THE RESPONDENT DID NOT APPEAR AND WAS NOT REPRESENTED
Judgment
Lord Justice Moore-Bick:
This is a renewed application for permission to appeal, following refusal on paper by Sir Henry Brooke. The applicant is a national of Sri Lanka who arrived in this country on a false French passport in April 2007. She is now aged 28. She did not claim asylum at the airport in order to protect the agent with whom she was travelling, but did so shortly afterwards. Her claim for asylum was refused, leading to an appeal to the Asylum and Immigration Tribunal.

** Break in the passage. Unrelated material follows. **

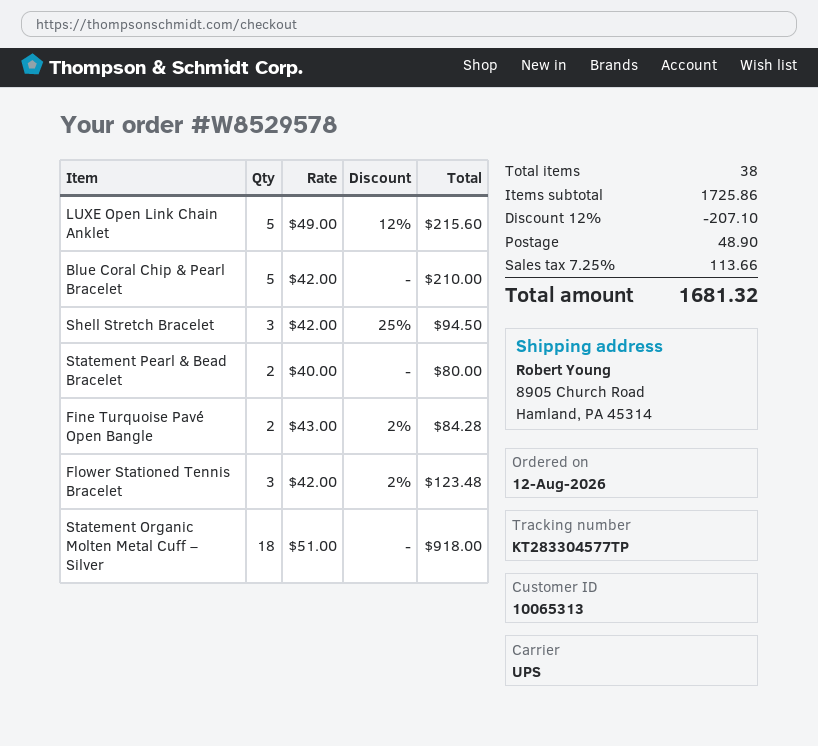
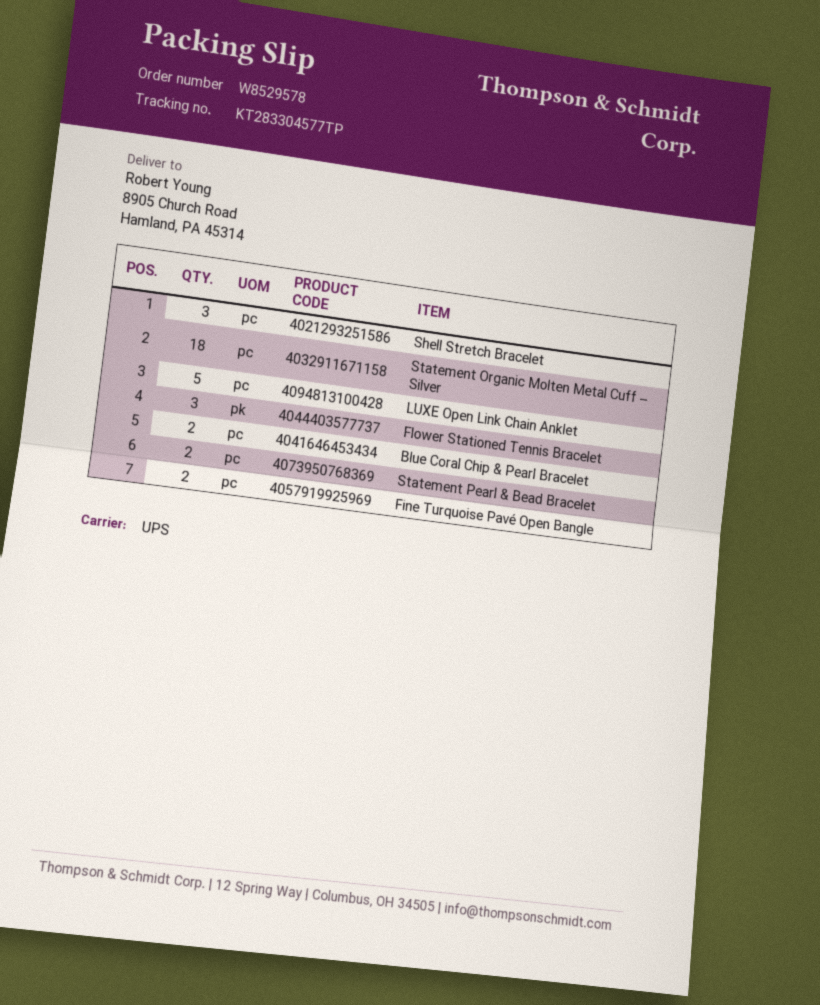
Blue Coral Chip & Pearl Bracelet: 5 -> 2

The applicant, who is a Tamil, claimed to be in fear of her life from both the LTTE and the Sri Lankan authorities. Her case was that her two brothers had been active members of the LTTE and that, although she and her parents were not, their activities had attracted the attention of the authorities who accused her and her parents of encouraging them to join the LTTE. As a result, she was arrested in November 2000 and detained for a period of 16 months, during which she was tortured from time to time during interrogation, before finally being released in March 2002 when the ceasefire came into effect. During the period of her detention she was subjected to, among other things, being burnt with cigarettes on her arms and legs, which left scars.
The applicant said that it was a condition of her release that she reported to the police station each week. She said that the first time she reported she was detained for a day. On the second occasion she was detained for three days and was beaten. After that she was too frightened to report again, so she left the area altogether, trained in Jaffna to become a teacher and began teaching in a local school.

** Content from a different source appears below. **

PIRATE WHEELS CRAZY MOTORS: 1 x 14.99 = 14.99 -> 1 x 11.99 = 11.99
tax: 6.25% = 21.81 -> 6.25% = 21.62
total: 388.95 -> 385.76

The applicant does not appear to have attracted any further attention from the authorities for about three years. However, she said that in late 2005, at a time when the ceasefire was beginning to break down, the LTTE began asking her about the whereabouts of her surviving brother, and put pressure on her to meet them on a regular basis. She said she felt she had to comply with their demands to avoid harm being done to her family. However, word that she had been in contact with the LTTE reached the authorities and they too began to harass and question her and her family. She said that she found the situation intolerable and, in August 2006, decided to leave her home area.
She travelled to Colombo but was unable to obtain a transfer to a local school and after a time decided to return to Jaffna. By that time, however, many of the roads were closed. She said she went to the police in Colombo in December 2006 to find out if she had clearance to travel and was promptly arrested. She said that she was kept in detention until the end of March and that during that period she was ill-treated on a number of occasions. She said that eventually her father had managed to obtain her release by bribing the local police. Shortly afterwards, she left for this country in the company of an agent, posing as his wife. She said that she was in danger of her life, both from the LTTE and the Sri Lankan authorities.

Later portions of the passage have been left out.